People who tried to withdraw cash benefits from an automatic teller machine during a few lunchtime hours last Tuesday had that money taken from their account, but didn't get any cash.

"A frantic woman came to me for help," reported Amina Muhammad, who runs an outreach center in West Philadelphia. "I called the Department of Welfare and was told the money would be recredited to her account in 30 to 45 days. But someone on welfare can't live without money that long."

Pennsylvania, like 42 other states, no longer sends out welfare checks and food stamps. Instead, recipients receive their benefits electronically, in a system known as EBT, or electronic benefit transfer.

Recipients access their benefits with a card, which can be used to withdraw cash at an ATM machine or buy food at a market.

Pennsylvania's Department of Welfare pays Citicorp Electronic Financial Services to run its EBT system. And it does run "99.9 percent of time," claims company spokesman Mark Rodgers.
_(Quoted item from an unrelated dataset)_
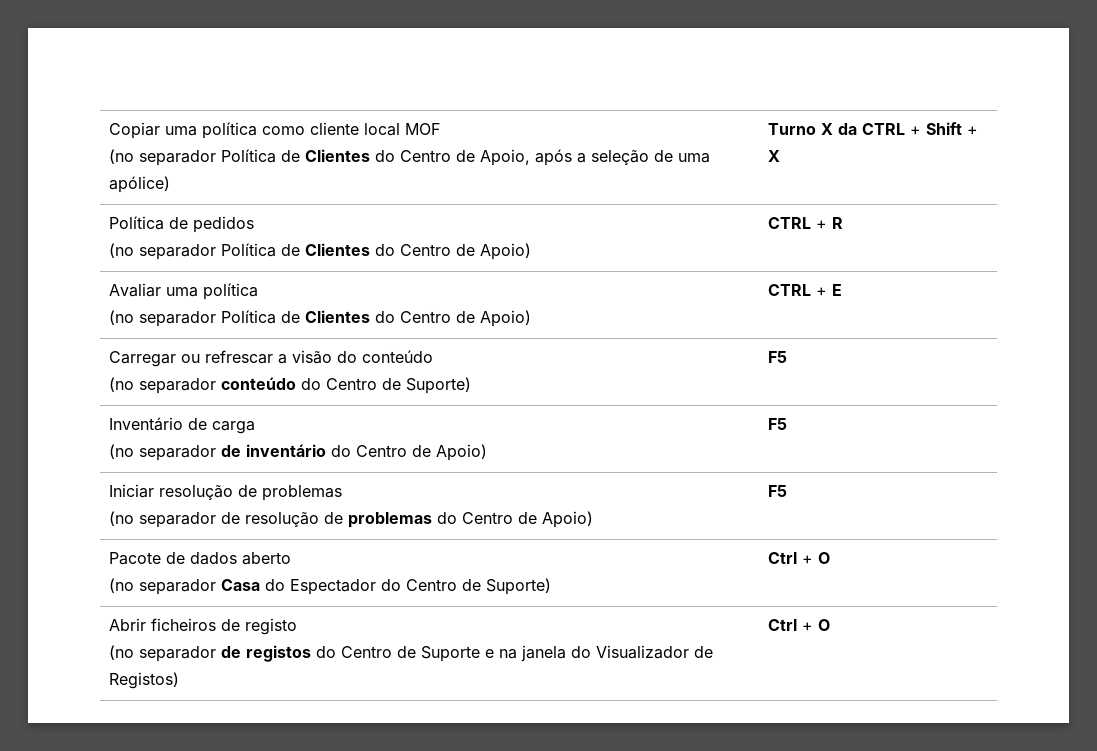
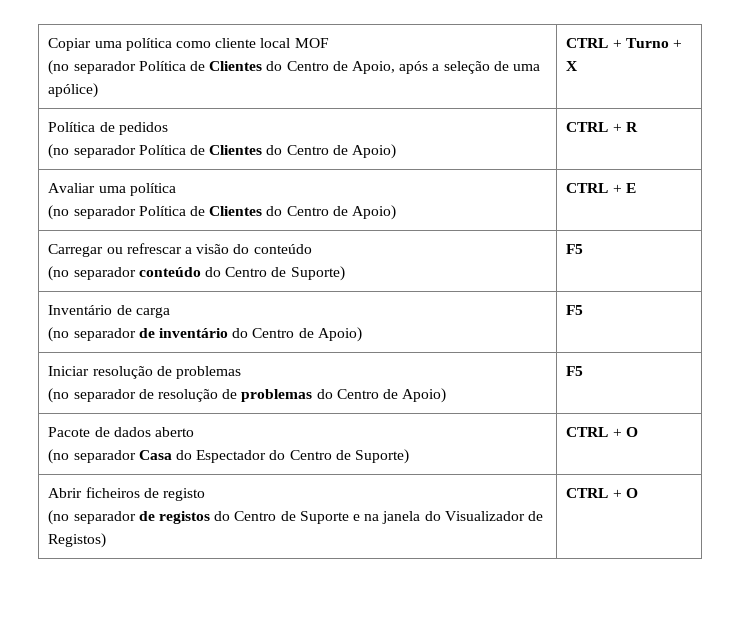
[767,122,962,135] Turno X da CTRL + Shift -> [566,38,669,48] CTRL + Turno
[767,552,797,564] Ctrl -> [566,427,609,437] CTRL
[767,619,797,631] Ctrl -> [566,488,609,498] CTRL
Unfortunately, there was a hardware failure at a processing site last Tuesday between 11 a.m. and 1 p.m. During that time, Pennsylvania welfare recipients ended up with a receipt that said the amount had been deducted from their account, but no money was dispensed.

According to federal law, Citicorp is allowed 30 to 45 days to fix the snafu. But, in fact, the problem was solved by late yesterday afternoon - six days. "We apologize to the people who were inconvenienced," said Rodgers. "Sixty percent of the funds were recredited the same day. By noon yesterday, 85 percent was restored, and the rest was restored by the end of the day."

But according to Muhammad, that was still six days of anxiety.

The good news, according to Jennifer Walker, director of government relations for the Pennsylvania Food Merchants Association, is that this kind of problem doesn't happen as often - or last as long - as it used to.

When Pennsylvania first implemented the EBT card program in 1998, Walker recalled, there was a lot of down time. Recipients were sometimes turned away when food merchants were unable to determine if the customer had money in a food-stamp account.

"Angry customers would leave filled shopping carts in store aisles," she said. "There was one fight in Philadelphia where a checkout clerk was hit with a shoe."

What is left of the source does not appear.